From theAthletic:
How the 49ers misplayed the Nick Bosa situation and why it's time to break all precedents
There are realistic boundaries for what the 49ers can pay Bosa. They have a stacked roster full of players with large cap hits or soon-to-be-large cap hits. The front office has continued to acquire excellent players even through the cap squeeze, which only tightens everything. Smart teams negotiate hard, even with their best players, because every cap dollar saved can be used elsewhere. And the 49ers have certainly negotiated hard over the years, mostly without causing rancor or distrust. The proof is in the roster.
But even if Bosa is asking for the moon, stars and a few extra galaxies, I guarantee there would be three or four teams raising their hands to pay it — and trade the 49ers a ton of draft picks — if the 49ers decide they won’t meet Bosa’s price. That’s what happened with the 49ers and DeForest Buckner in the 2020 offseason and the
Colts agreed to the trade and a new contract for Buckner in about 20 seconds. And the 49ers don’t want to be the kind of team that has to do this twice.
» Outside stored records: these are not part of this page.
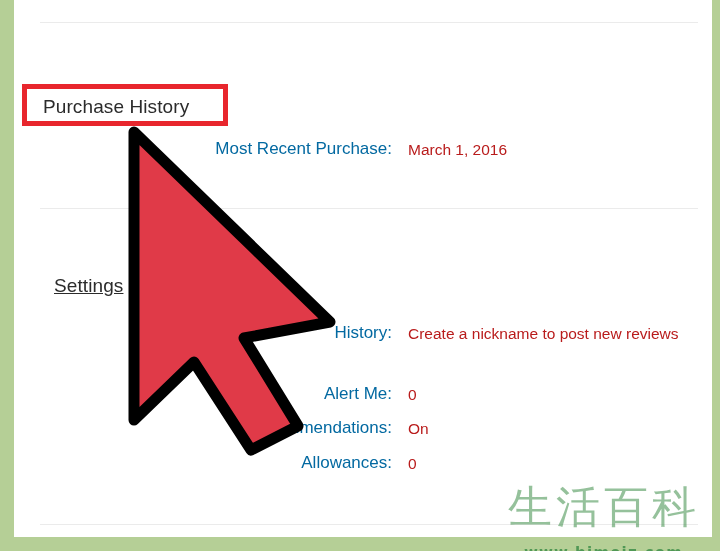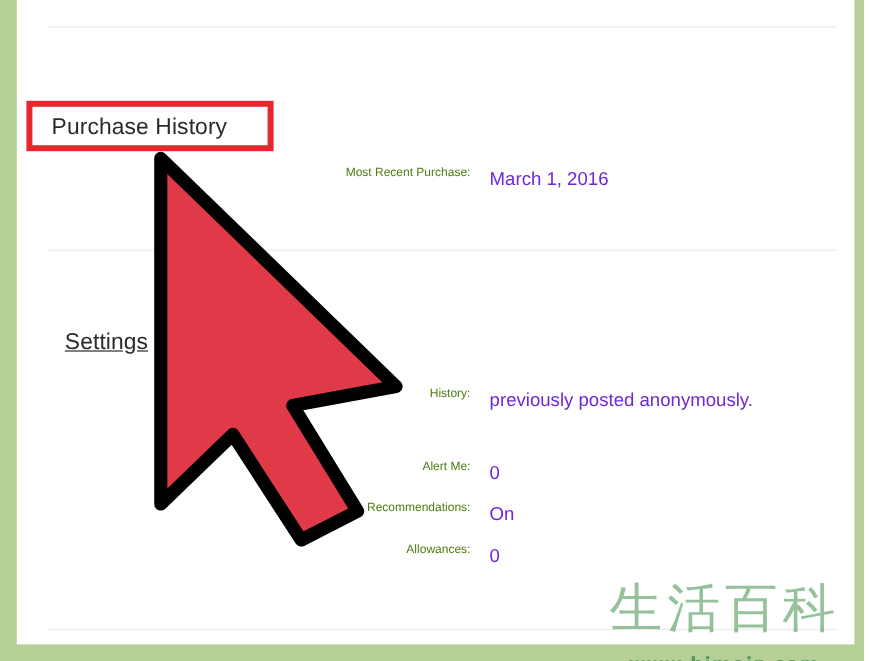--- a/index.html
+++ b/index.html
@@ -80,8 +80,8 @@
     left: 0;
     width: 378px;
     text-align: right;
-    font-size: 10px;
-    color: #4d7c0f;
+    font-size: 17px;
+    color: #0369a1;
     white-space: nowrap;
   }
   .field-value {

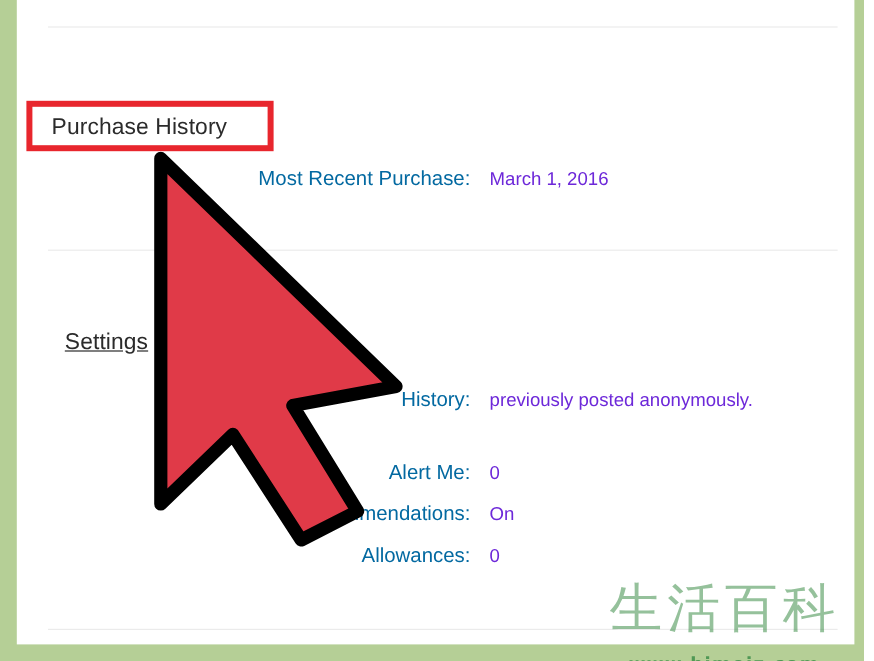--- a/index.html
+++ b/index.html
@@ -90,7 +90,7 @@
     width: 300px;
     text-align: left;
     font-size: 15.5px;
-    color: #6d28d9;
+    color: #b91c1c;
     line-height: 22px;
   }
   .field-value .line2 { display: block; }

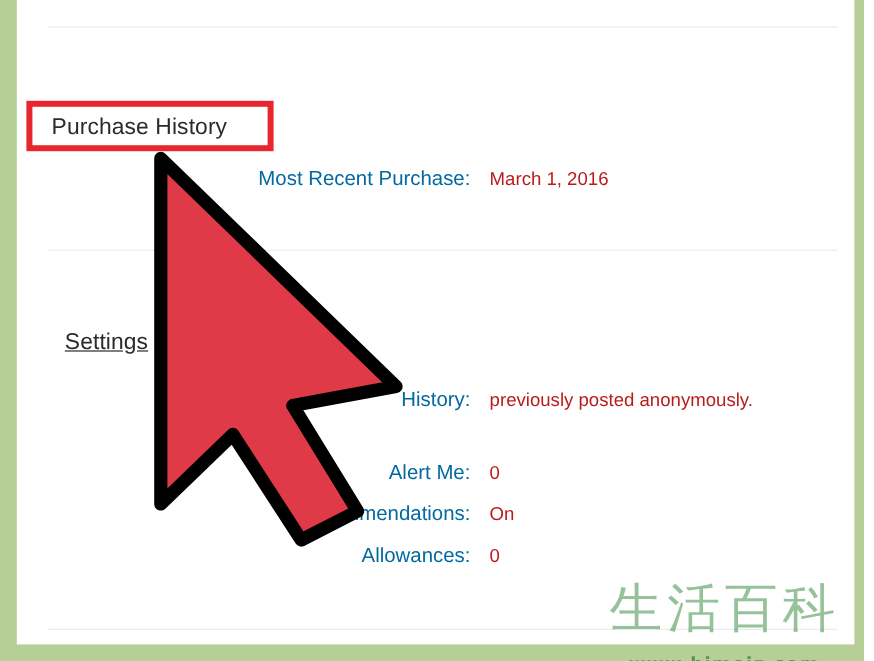--- a/index.html
+++ b/index.html
@@ -170,6 +170,7 @@
     <div class="field-row" id="row-nickname">
       <span class="field-label">History:</span>
       <span class="field-value">
+        <span>Create a nickname to post new reviews</span>
         <span class="line2">previously posted anonymously.</span>
       </span>
     </div>

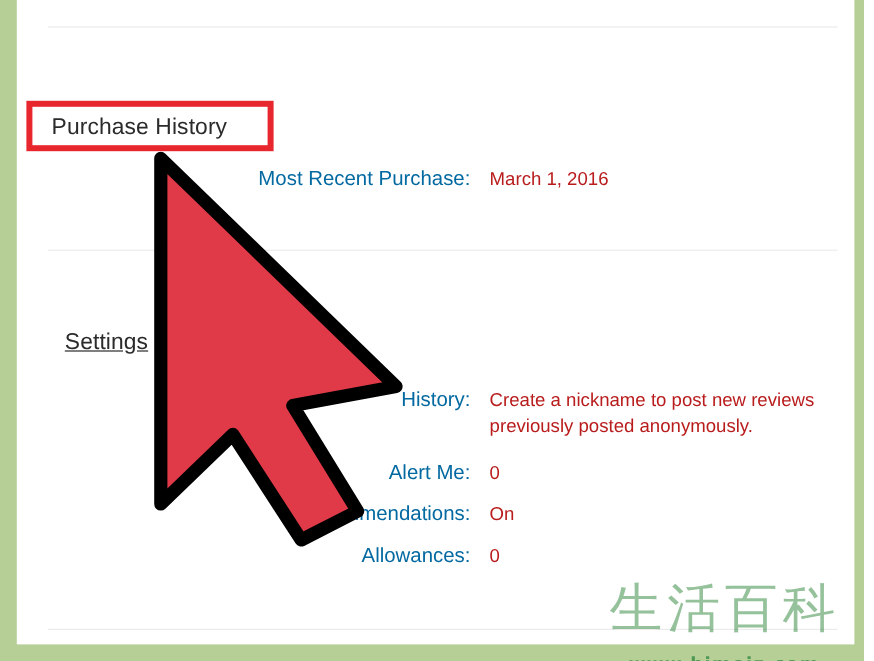--- a/index.html
+++ b/index.html
@@ -171,7 +171,6 @@
       <span class="field-label">History:</span>
       <span class="field-value">
         <span>Create a nickname to post new reviews</span>
-        <span class="line2">previously posted anonymously.</span>
       </span>
     </div>
 

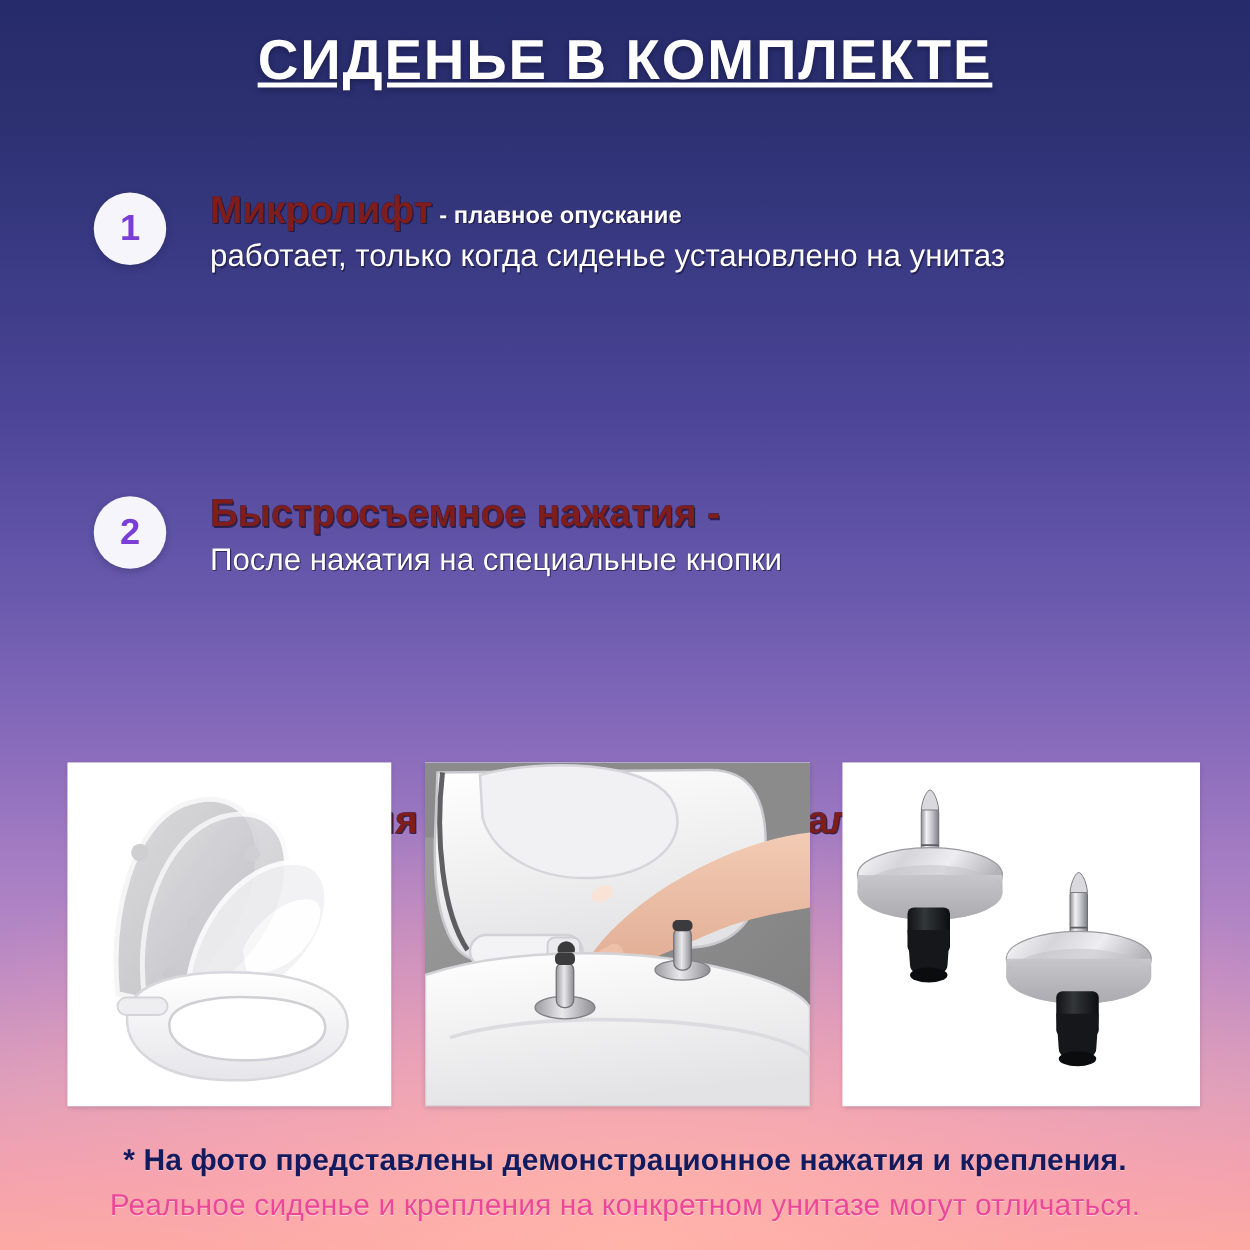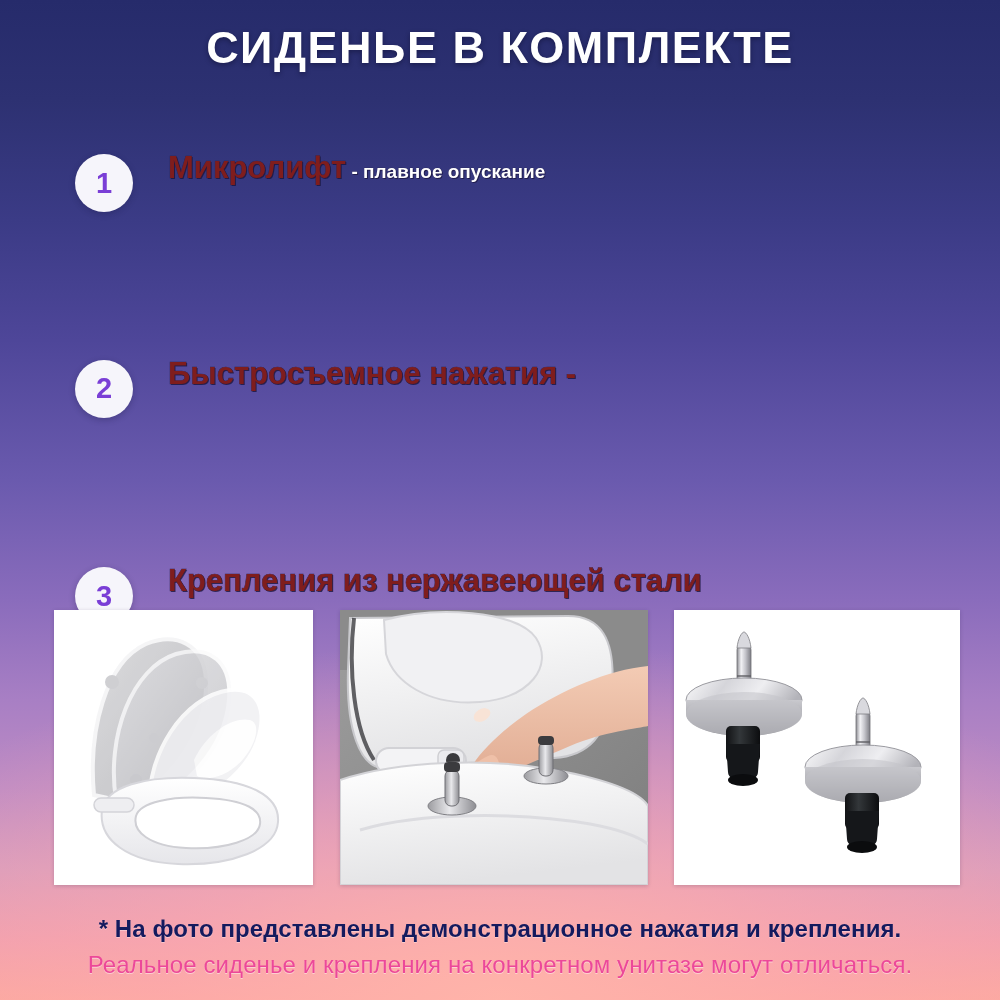--- a/index.html
+++ b/index.html
@@ -36,6 +36,7 @@
     letter-spacing:1.5px;
     text-shadow:0 2px 5px rgba(10,10,40,0.45);
     white-space:nowrap;
+    text-decoration:underline;
   }
 
   

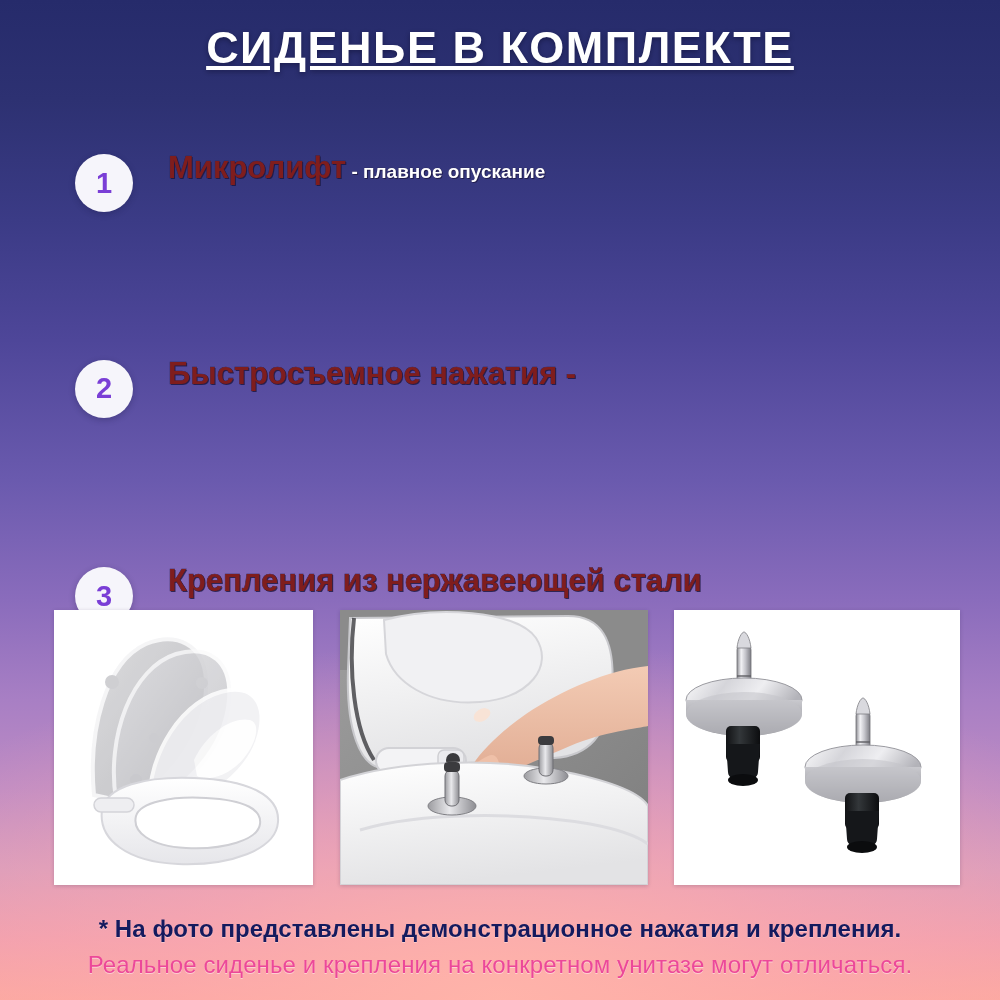--- a/index.html
+++ b/index.html
@@ -129,6 +129,7 @@
     <div class="feat-head">
       <span class="feat-title">Микролифт</span><span class="feat-title-sub"> - плавное опускание</span>
     </div>
+    <div class="feat-line">работает, только когда сиденье установлено на унитаз</div>
   </div>
 
   <div class="feature feature-2">

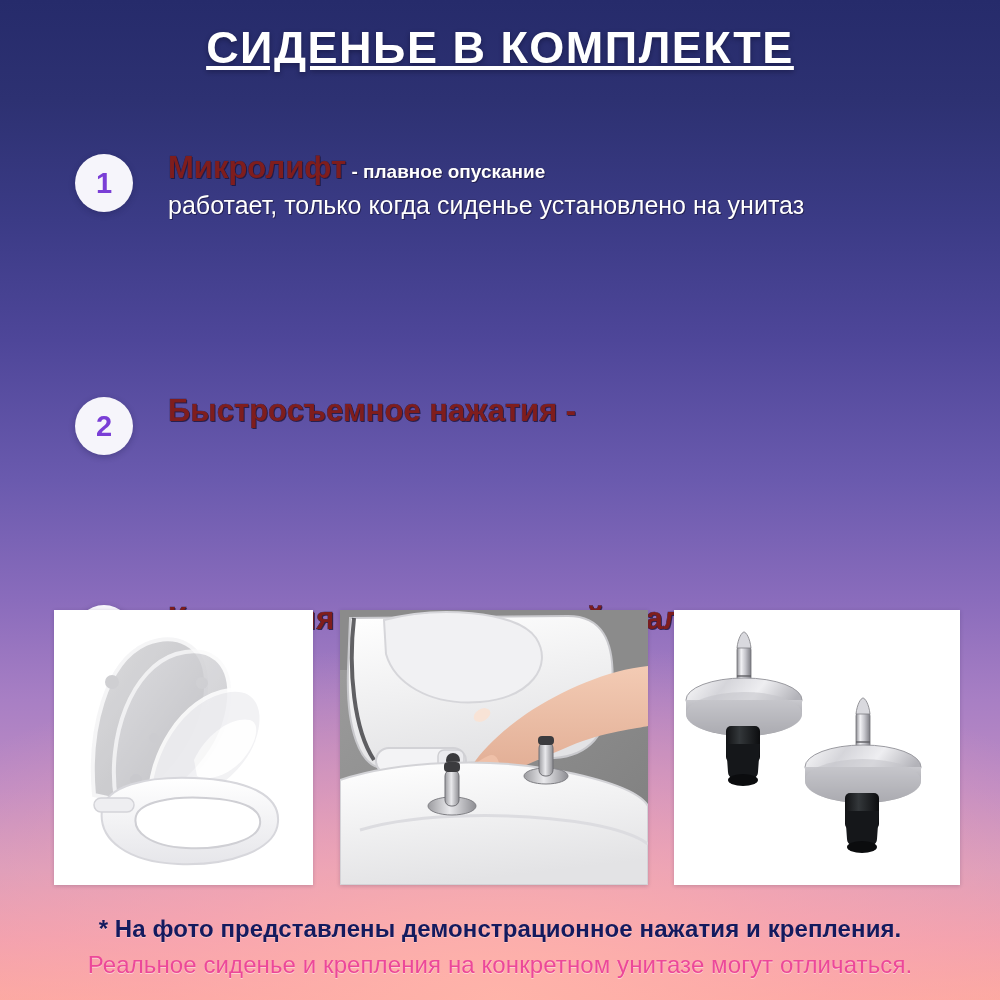--- a/index.html
+++ b/index.html
@@ -137,6 +137,7 @@
     <div class="feat-head">
       <span class="feat-title">Быстросъемное нажатия -</span><span class="feat-title-sub"></span>
     </div>
+    <div class="feat-line">После нажатия на специальные кнопки</div>
   </div>
 
   <div class="feature feature-3">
The 49ers want to be a team that wins Super Bowls, and Jed York wants to be known as the owner who is willing to pay what it takes to do that. York has paid extravagantly for this roster. So it would be silly to draw the line — after paying Deebo and blowing apart the tight-end market for
George Kittle and topping the market for
Trent Williams and adding McCaffrey and trading away
Trey Lance because a win-now team can’t take the time to develop a young QB, even as a third-stringer — at a new Bosa deal.
If paying Bosa what he wants — say, guaranteeing $120 million, which would be $46 million more than the 49ers have previously guaranteed any player (
Jimmy Garoppolo got $74 million in guarantees in his 2018 deal) — breaks the 49ers’ moderate precedent for non-QBs and sets up a line of players demanding larger guarantees, so what? You can reset the precedent with them after the Bosa Exception. That’s the way it goes when you’re chasing a Super Bowl and Bosa isn’t budging.
If it takes Shanahan and Lynch telling York or executive vice president Paraag Marathe that it’s time to stand down on this one, that should’ve happened a few weeks ago. If it means the 49ers might have to shed two or three big contracts in the near future for cap reasons, that’s just the way it goes when the
NFL Defensive Player of the Year is holding out. If York has to go deeper into his coffers than he wants, well, the 49ers make enormous profits every year. If things have to get uncomfortable for the 49ers, that’s actually how they should’ve approached this in the first place.
This probably always was going to be a nervous deal for the 49ers. Maybe a bit of a scary deal. Certainly an unprecedented one. But York, Lynch and Shanahan shouldn’t be surprised by any of this. This is the business they’re in.
And if the cost of keeping Nick Bosa is too much, what’s the point of all this, anyway?
The 49ers are guilty of feeling too comfortable about Bosa, too serene about his commitment to stay in shape and too complacent overall.